The first experimental slice in the pan. I wish there was an audio function on this page so you could hear the sizzle here. In fact it should not be to difficult to do that. I’ll wager my phone can record audio and there must be a function for uploading audio files onto the blog. Indeed, considering I started my career as a recording studio engineer, you would think I would be on top of stuff like that. Sadly, however, nothing could be further from the truth. My recording skills and indeed interest ended with the end of analogue (I would also argue that pretty much every album worth listening to was recorded prior to the advent of digital). I wouldn’t know one end of a wav file from the other and don’t even own an MP3 player (although my phone probably is one). If there was a way of syncing a 1/2 inch Studer running at 30ips to the blog I would record this sizzle on a Nagra right now and share it with you. As it is, you will have to imagine it.

However, we can share the soundtrack to the bacon tasting session, which is Killers, the fine second album by Iron Maiden, the last with the dulcet tones of ‘rough-hewn stable boy’ Paul Di’Anno, and actually one of my favourite Maiden albums. Today we have the first three albums on heavy rotation in tribute to former Maiden drummer Clive Burr, who sadly died yesterday, and in my view does not get the credit he deserves for his part in creating the classic Maiden sound.

Not that the classic galloping sound of Iron Maiden sounds much like this bacon, however.

Time becomes elastic. The universe begins to melt. Seconds drags like hours and it seems an eternity until the rasher is cooked.

Possibly sliced this a millimetre or two too thick, actually. It was 14 on the slicer and I think it could nudge back to 12. The rind is curling rather so I have had to snip it.

Smells pretty divine though. *

* Does not smell like Divine though. I have no idea what a 320lb drag queen would smell like, but can’t imagine it is how bacon should smell.

At last it is done. The offical taster can be called.

How’s the bacon, Max?

Well, that’s pretty conclusive.

It is indeed, very good bacon. I am very pleased with the way it has turned out. I said at the beginning of this post that it is ridiculously easy to make dry-cured bacon. That is true, in as much as it is difficult to get it completely wrong. You have to do something pretty weird to end up with a product which is not, broadly speaking, bacon. Getting it right is another matter. It is almost always edible, but it is very often overly salty, or tough, or bland, or just not anything special. Sometimes you will hit it just right, but the next time it will turn out totally different with no discernible difference in the process.  I have been making bacon for about ten years now, and it is only in the last couple of years that I have been achieving consistent results, and, as mentioned earlier regarding the Supracure, it is still not 100%.

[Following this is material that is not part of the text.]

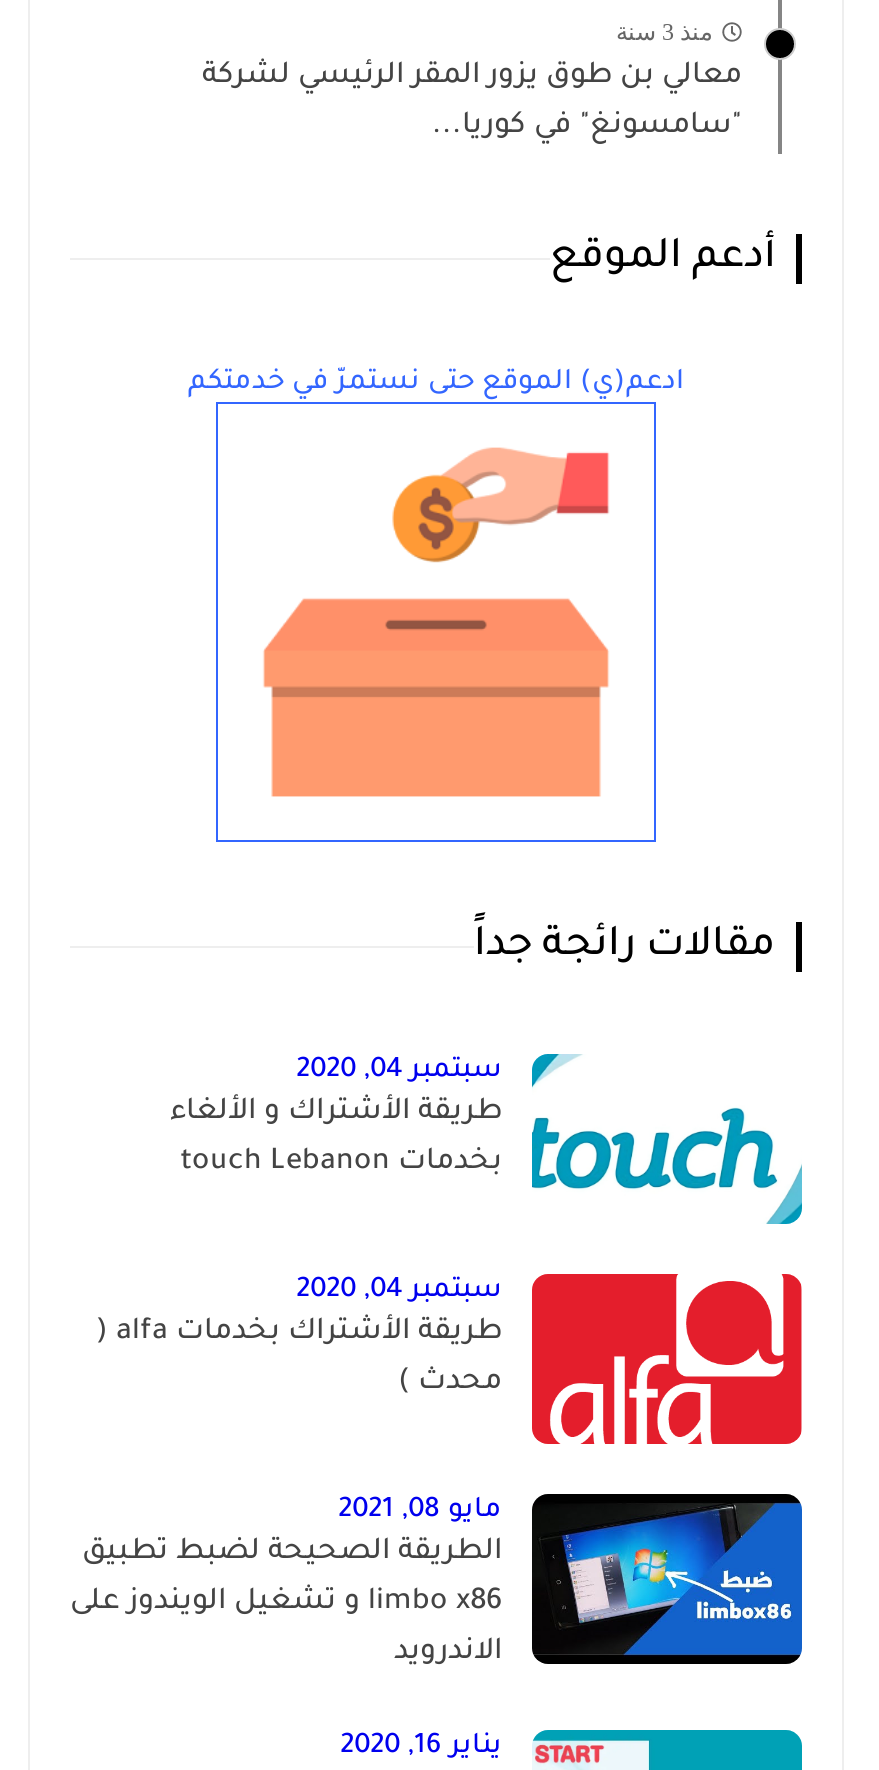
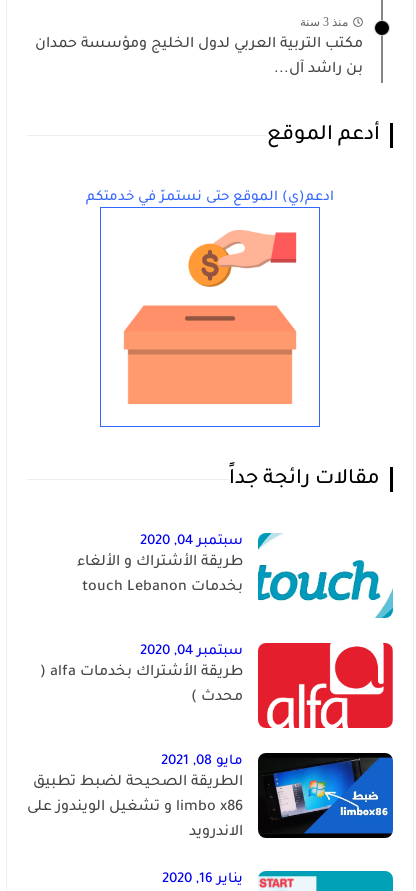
- معالي بن طوق يزور المقر الرئيسي لشركة
+ مكتب التربية العربي لدول الخليج ومؤسسة حمدان

- "سامسونغ" في كوريا...
+ بن راشد آل...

Anyway, so much for the back bacon, now what about the streaky?

Here it is, cut through and ready for the slicer. It certainly has a nice texture and good colour.

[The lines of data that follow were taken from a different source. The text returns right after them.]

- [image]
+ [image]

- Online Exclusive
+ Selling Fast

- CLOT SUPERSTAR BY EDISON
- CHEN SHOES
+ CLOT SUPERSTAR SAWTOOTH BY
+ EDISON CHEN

A streaky rasher. We need the streaky much thinner than the back so have dialled the slicer back to 9. Thin as it is, it has a nice firm consistency.

Sizzle sizzle. Usually most of our belly bacon is left in slab form to be cubed for cooking bacon lardons, but when we have a goodly quantity of it, it is nice to have some proper streaky as well. It is very useful for wrapping terrines and so on, and in summer it makes a nice breakfast alternative to the traditional fry-up to have a few rashers of crisp-fried streaky with some fruit.

Finished. Streaky is easier to over-salt than back, as it is thinner. However, this is really nice and sweet. If anything I would say I prefer this to the back. As the name suggests, the streaky is streaked through with veins of fat which keep it more lubricated.

All that remains to do is slice up the rest and pack it into the freezers. The bacon is just as we want it in terms of firmness so if we left it to hang longer it will only become drier, so it needs to be dealt with immediately. Bitter experience tells me that leaving it a day quickly becomes leaving it for a week and then forgetting all about it and finally using it all as dried cooking bacon (those ‘little slabs’ we always have hanging around the place in recipes).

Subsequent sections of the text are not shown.